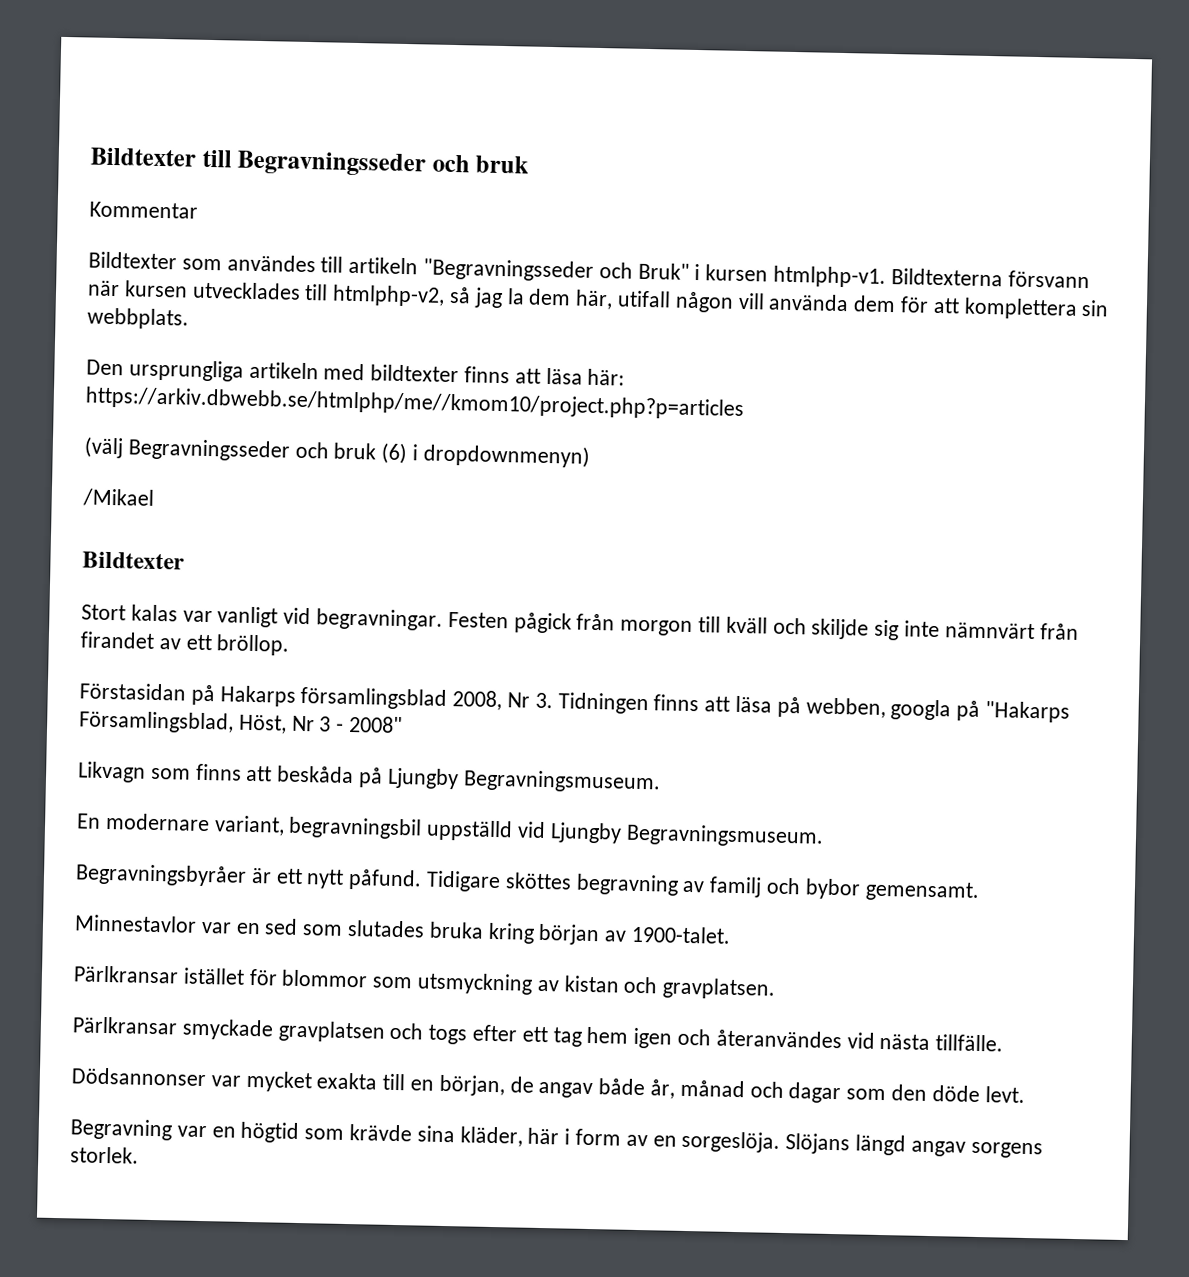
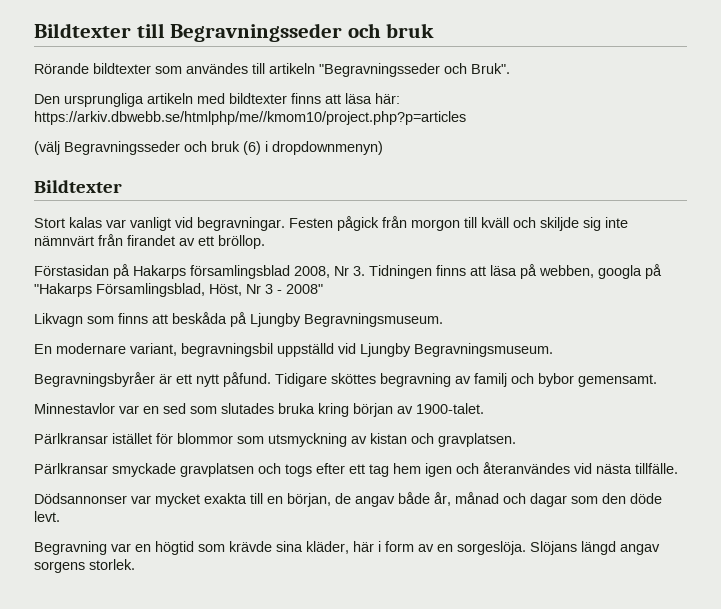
[89,201,198,219] [88,251,177,270] Kommentar // Bildtexter -> [34,63,151,74] Rörande bildtexter
[637,262,1090,289] [87,280,1110,320] [87,307,189,330] Bruk" i kursen htmlphp-v1. Bildtexterna försvann när kursen utvecklades till htmlphp-v2, så jag la dem här, utifall någon vill använda dem för att komplettera sin webbplats. -> [471,63,510,74] Bruk".
[82,488,154,507] // /Mikael -> (383, 148) none

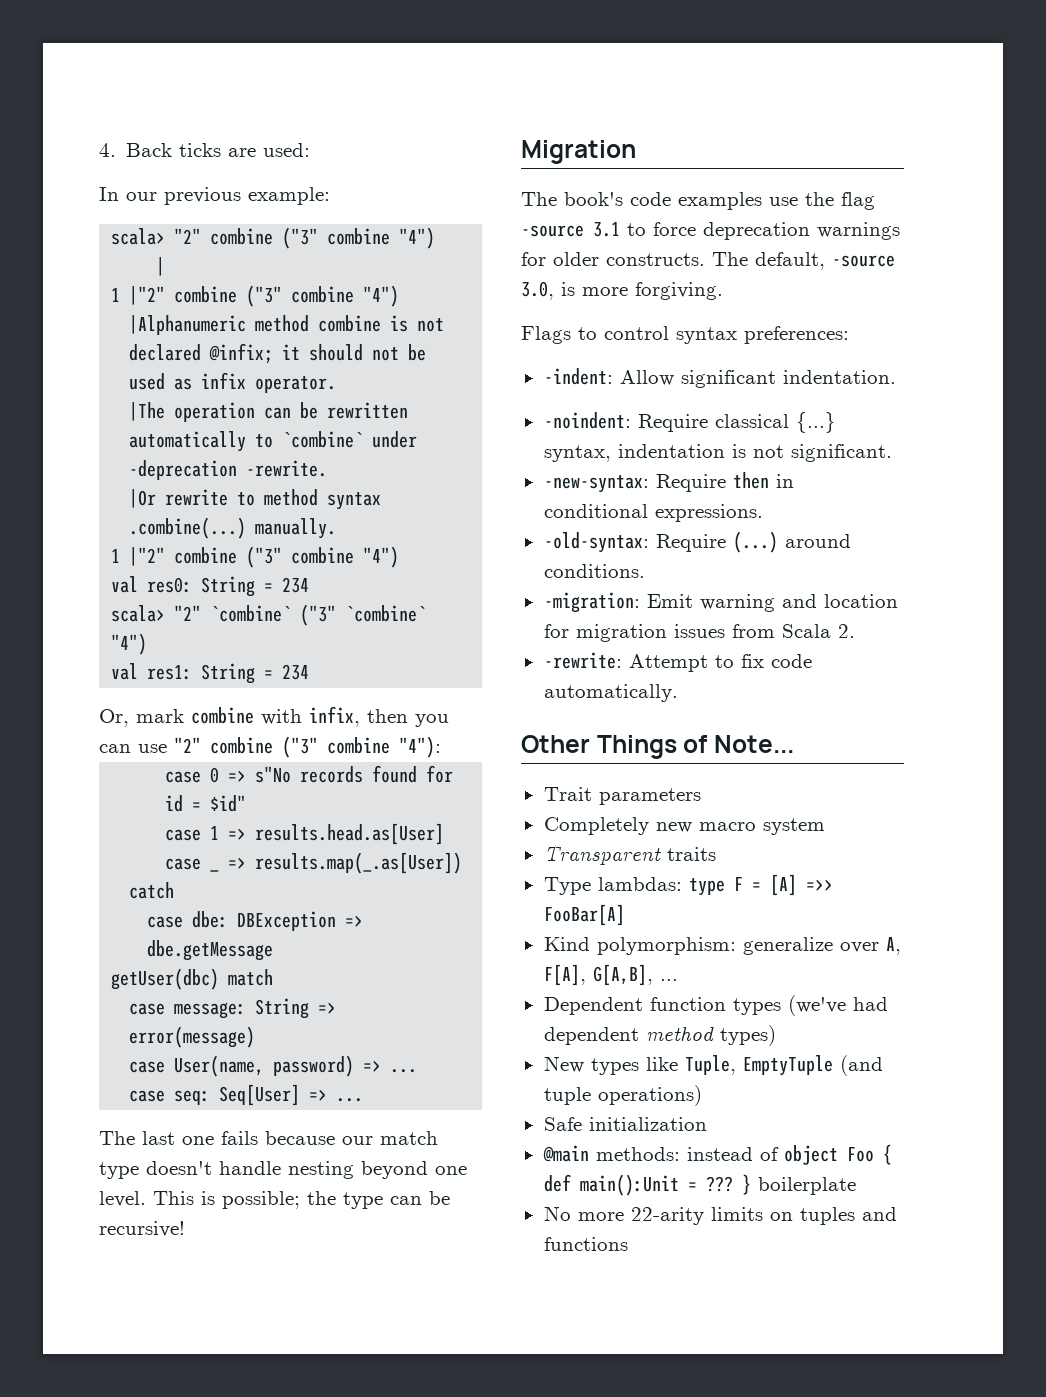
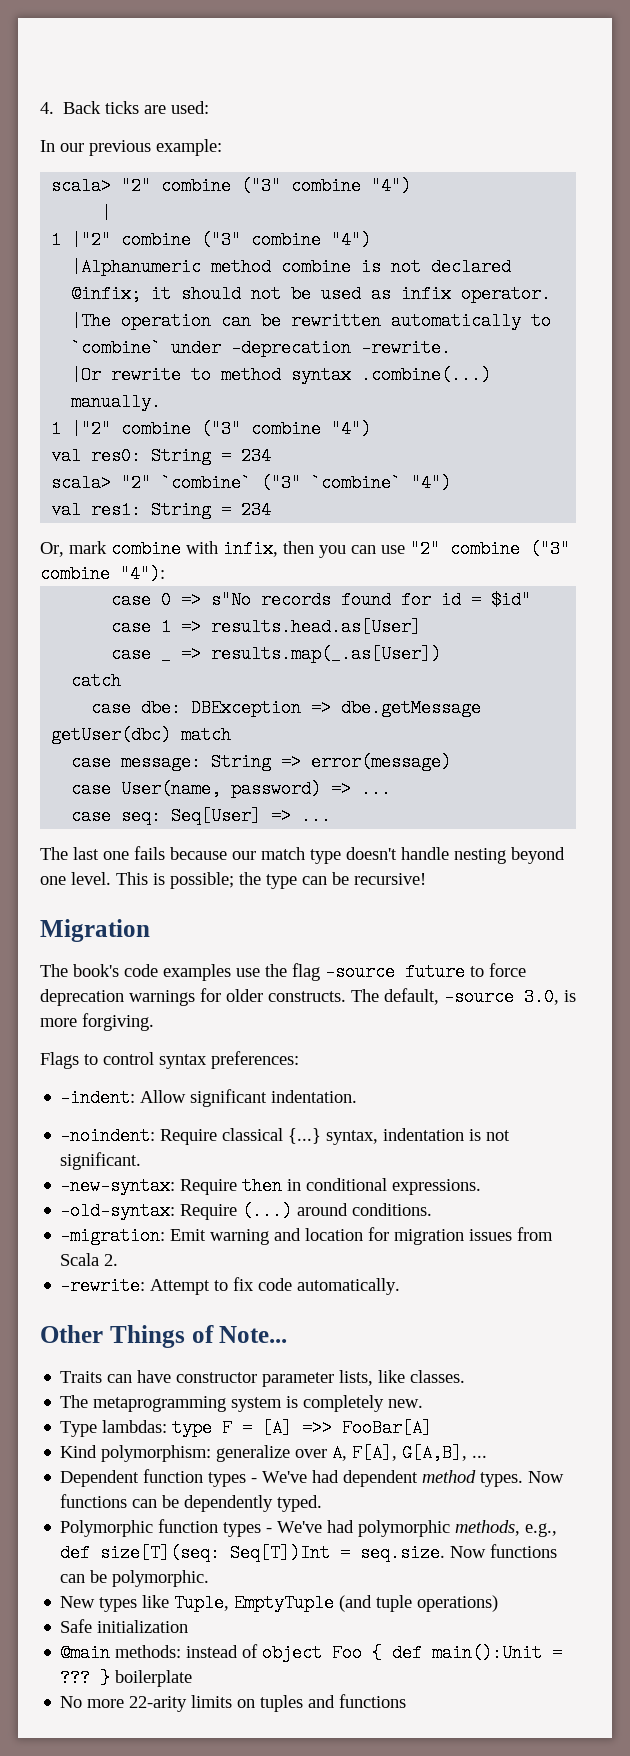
[593,222,620,237] 3.1 -> [405,963,465,981] future
[543,787,701,805] [543,817,825,835] [543,845,716,865] Trait parameters // Completely new macro system // Transparent traits -> [60,1370,466,1387] [60,1395,424,1412] Traits can have constructor parameter lists, like classes. // The metaprogramming system is completely new.
[787,995,846,1016] (we've -> [251,1471,308,1483] - We've
[719,1025,776,1046] types) -> [480,1471,565,1487] [60,1494,323,1512] [60,1519,558,1537] [60,1544,558,1562] [60,1570,210,1587] types. Now functions can be dependently typed. // Polymorphic function types - We've had polymorphic methods, e.g., def size[T](seq: Seq[T])Int = seq.size. Now functions can be polymorphic.

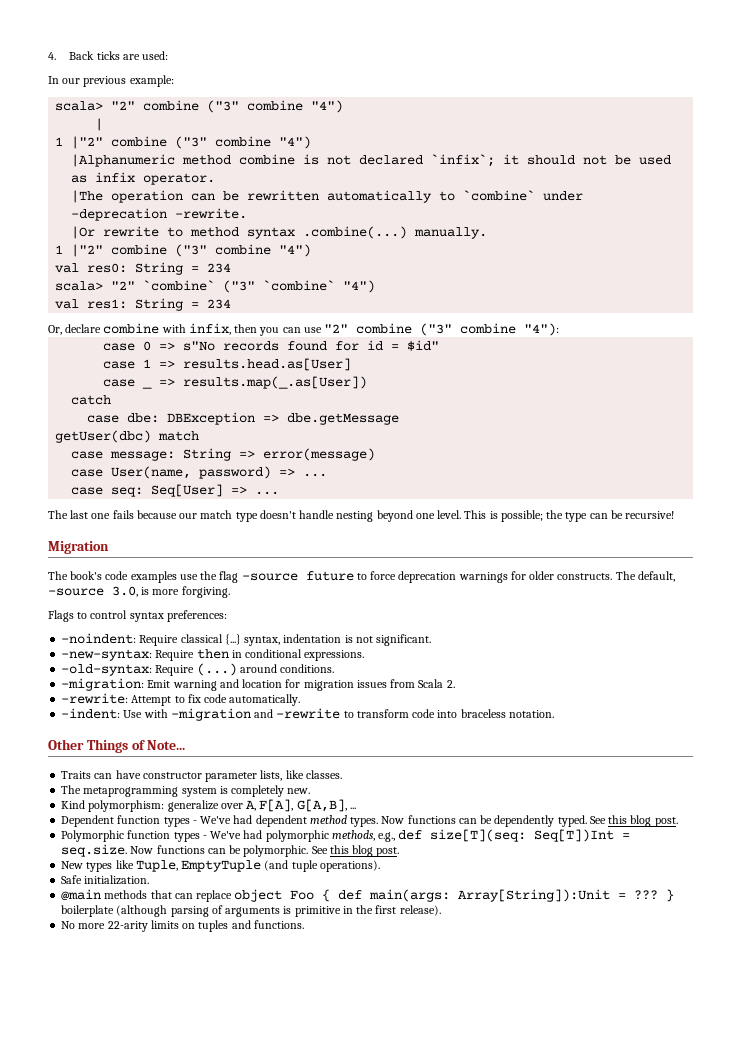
[71,285,142,303] @infix; -> [431,154,496,167] `infix`;
[69,541,107,554] mark -> [65,324,102,333] declare
[60,1089,358,1107] // -indent: Allow significant indentation. -> (227, 616) none
(401, 1286) none -> [61,708,554,721] // -indent: Use with -migration and -rewrite to transform code into braceless notation.
[60,1419,433,1437] // Type lambdas: type F = [A] =>> FooBar[A] -> (311, 791) none
(323, 1503) none -> [589,815,678,827] See this blog post.
(210, 1578) none -> [311,845,400,857] See this blog post.
[417,1595,499,1612] operations) -> [319,860,380,872] operations).
[97,1620,189,1633] initialization -> [84,875,150,885] initialization.
[115,1644,259,1658] methods: instead of -> [104,890,233,902] methods that can replace
[432,1644,543,1662] main():Unit -> [369,889,611,902] main(args: Array[String]):Unit
(193, 1678) none -> [116,905,441,917] (although parsing of arguments is primitive in the first release).
[339,1694,407,1708] functions -> [253,920,304,929] functions.

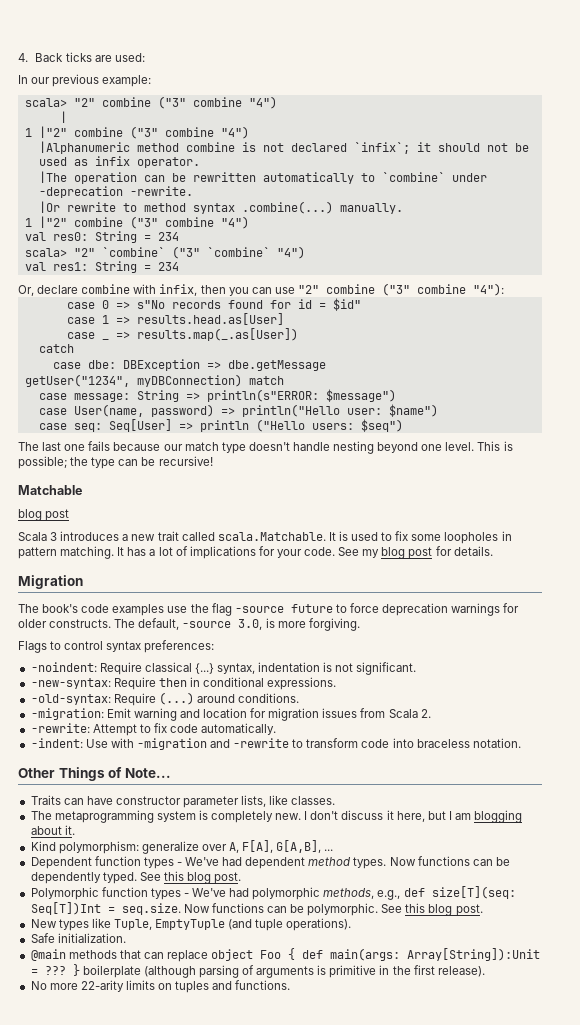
[55,430,152,443] getUser(dbc) -> [24,374,242,387] getUser("1234", myDBConnection)
[263,448,376,461] error(message) -> [206,389,396,402] println(s"ERROR: $message")
[303,473,328,477] ... -> [241,404,438,417] println("Hello user: $name")
[255,491,280,495] ... -> [199,419,403,432] println ("Hello users: $seq")
(675, 515) none -> [18,485,82,495] [18,509,70,521] [18,531,512,544] [18,546,493,559] // Matchable // blog post // Scala 3 introduces a new trait called scala.Matchable. It is used to fix some loopholes in pattern matching. It has a lot of implications for your code. See my blog post for details.
(311, 791) none -> [304,810,523,823] [30,825,75,835] I don't discuss it here, but I am blogging about it.

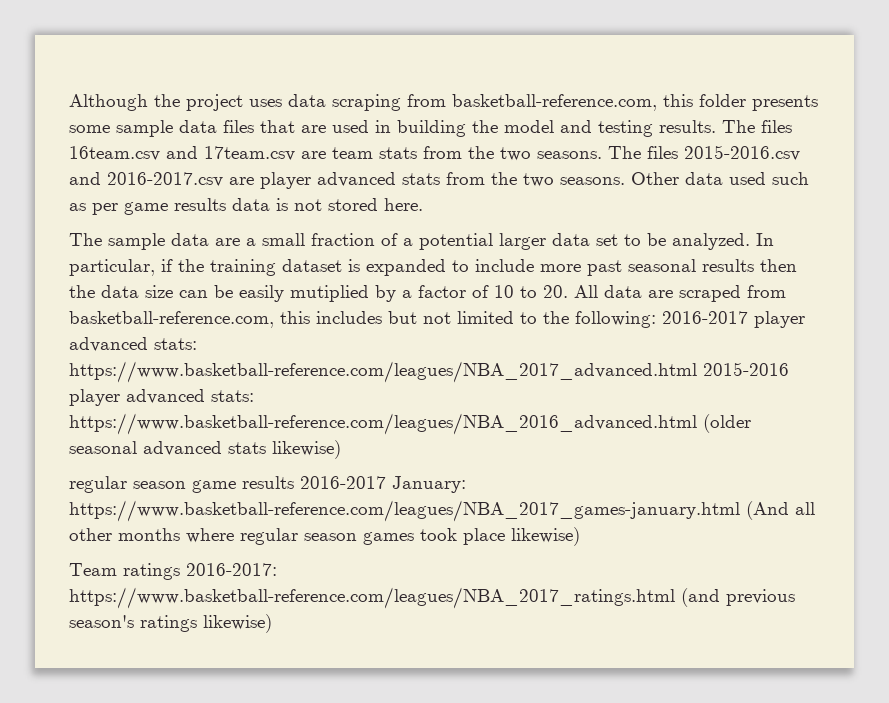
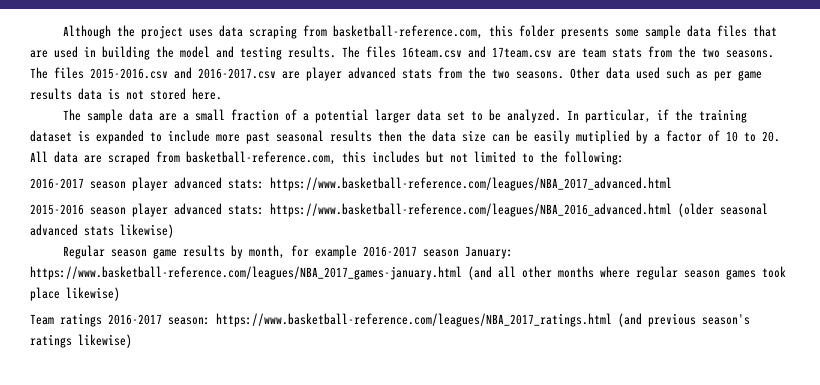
[662,311,748,324] 2016-2017 -> [30,178,126,189] // 2016-2017 season
[703,362,789,376] 2015-2016 -> [30,204,126,215] // 2015-2016 season
[69,476,127,493] regular -> [62,245,105,259] Regular
[300,476,386,489] 2016-2017 -> [230,245,459,259] by month, for example 2016-2017 season
[746,501,789,520] (And -> [468,266,492,280] (and
[186,563,277,576] 2016-2017: -> [108,314,210,325] 2016-2017 season:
──────────
Go through the listing above and copy each line that contains "season".

[662,311,748,324] 2016-2017 -> [30,178,126,189] // 2016-2017 season
[703,362,789,376] 2015-2016 -> [30,204,126,215] // 2015-2016 season
[300,476,386,489] 2016-2017 -> [230,245,459,259] by month, for example 2016-2017 season
[186,563,277,576] 2016-2017: -> [108,314,210,325] 2016-2017 season:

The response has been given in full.